The data:
Segment Open

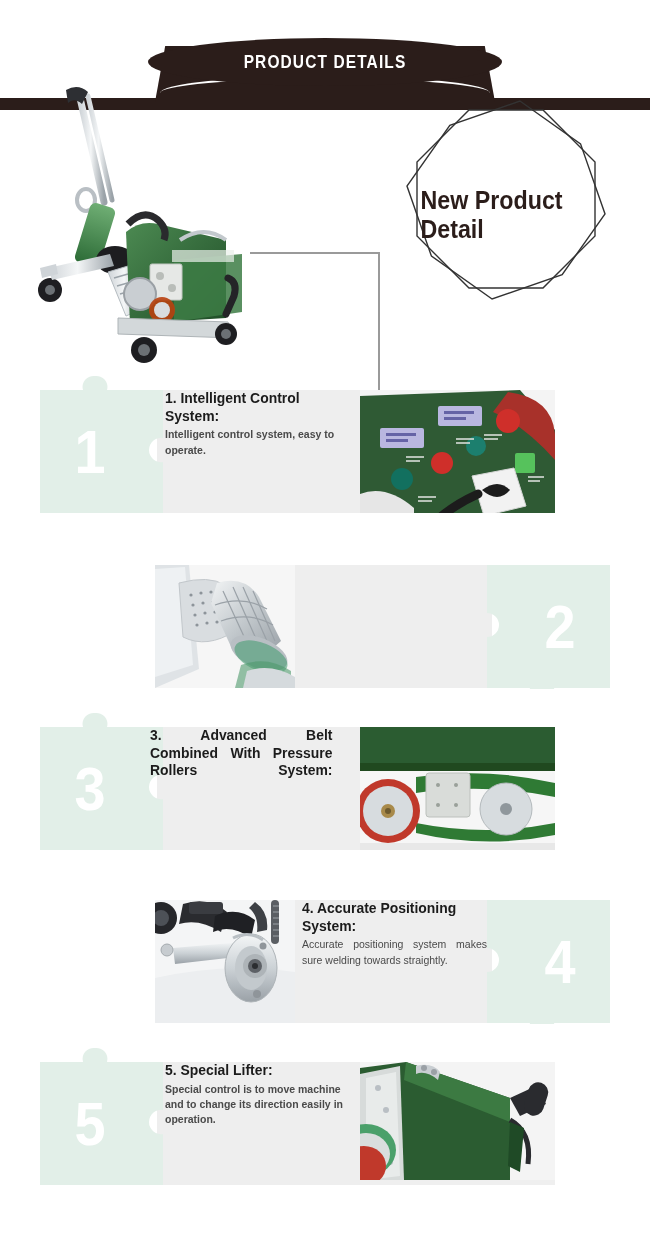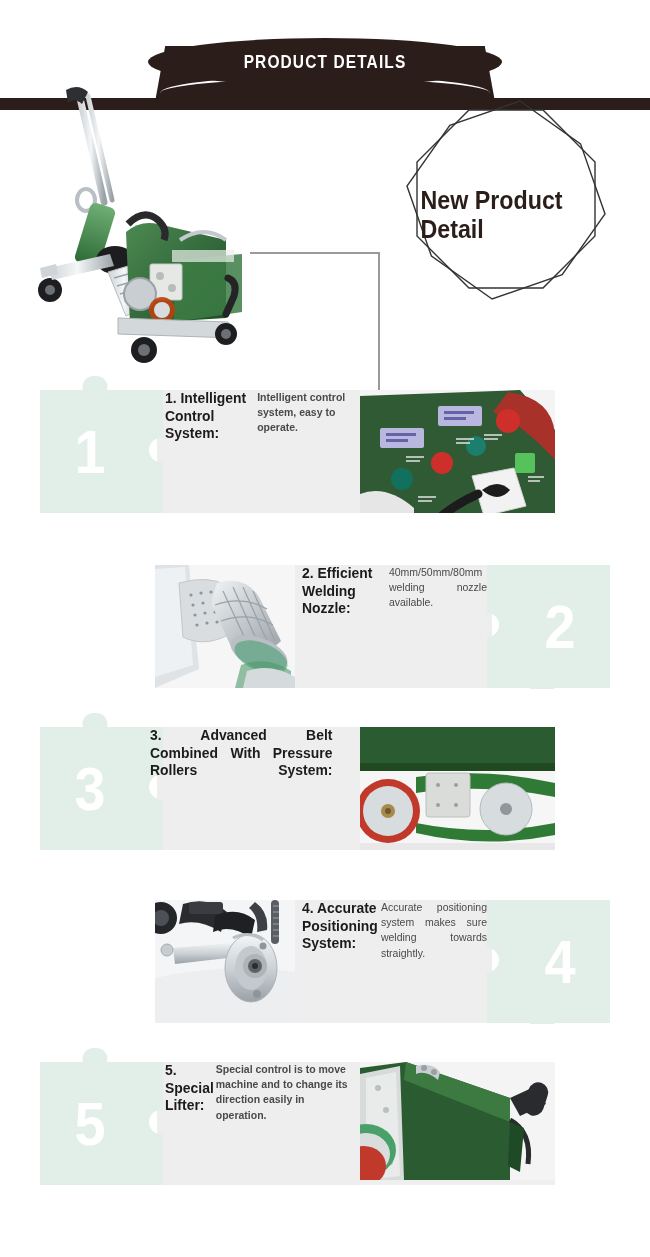--- a/index.html
+++ b/index.html
@@ -65,21 +65,21 @@
   .piece svg{position:absolute;left:-12px;top:-26px;}
   .piece .num{
     position:absolute;left:0;top:0;width:100px;height:123px;
     display:flex;align-items:center;justify-content:center;
     color:#ffffff;font-weight:bold;font-size:62px;line-height:1;
     transform:scaleX(.9);transform-origin:center;
   }
   .piece.mirror .num{left:23px;}
 
   
-  .txt{position:absolute;top:0;height:89px;display:flex;flex-direction:row;box-sizing:border-box;}
+  .txt{position:absolute;top:0;height:89px;display:flex;flex-direction:column;box-sizing:border-box;}
   .t-head{
     color:#1b1b1b;font-size:14.5px;font-weight:bold;line-height:1.22;
     margin:0 0 2px 0;transform:scaleX(.96);transform-origin:left center;
   }
   .t-head .n{font-weight:bold;}
   .t-head.just{text-align:justify;text-align-last:justify;}
   .t-body{
     color:#4a4a4a;font-size:10.5px;line-height:1.45;margin:0;
     text-align:justify;
   }
@@ -266,27 +266,20 @@
           <path d="M88 22 l24 54"></path>
           <path d="M98 26 l22 50"></path>
         <path d="M60 40 q28 -10 52 4"></path>
           <path d="M66 56 q28 -10 52 4"></path>
       </g>
       <ellipse cx="104" cy="88" rx="30" ry="15" transform="rotate(22 104 88)" fill="#b9bfc4"></ellipse>
       <ellipse cx="106" cy="92" rx="28" ry="14" transform="rotate(22 106 92)" fill="#3f9a6e" opacity=".55"></ellipse>
       <path d="M86 100 q26 -10 50 6 l0 17 l-56 0 z" fill="#4f9a6c" opacity=".6"></path>
       <path d="M92 106 q24 -8 48 6 l0 11 l-52 0 z" fill="#d5dadd"></path>
     </svg>
-  </div>
-  <div class="txt" style="left:302px;width:185px">
-    <p class="t-head">
-      <span class="n">2.</span>
-      <span>Efficient Welding Nozzle:</span>
-    </p>
-    <p class="t-body">40mm/50mm/80mm welding nozzle available.</p>
   </div>
   <div class="piece mirror" style="left:487px">
     <svg width="150" height="150" viewBox="0 0 150 150">
       <path d="M12 26 h0 v48 a12 12 0 0 0 -0.5 0 a12 12 0 0 0 0 0 z" fill="none"></path>
       <path d="M12 26 v48 a12 12 0 0 1 0 24 v51 h43 a11 11 0 0 0 12 14 a11 11 0 0 0 12 -14 h56 v-123 z" fill="#e2efe8"></path>
     </svg>
     <div class="num">2</div>
   </div>
 </div>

Segment Closed

Directions: Find the string "sizing" in the listing and return every line that holds it.

Completed task:
-  .txt{position:absolute;top:0;height:89px;display:flex;flex-direction:row;box-sizing:border-box;}
+  .txt{position:absolute;top:0;height:89px;display:flex;flex-direction:column;box-sizing:border-box;}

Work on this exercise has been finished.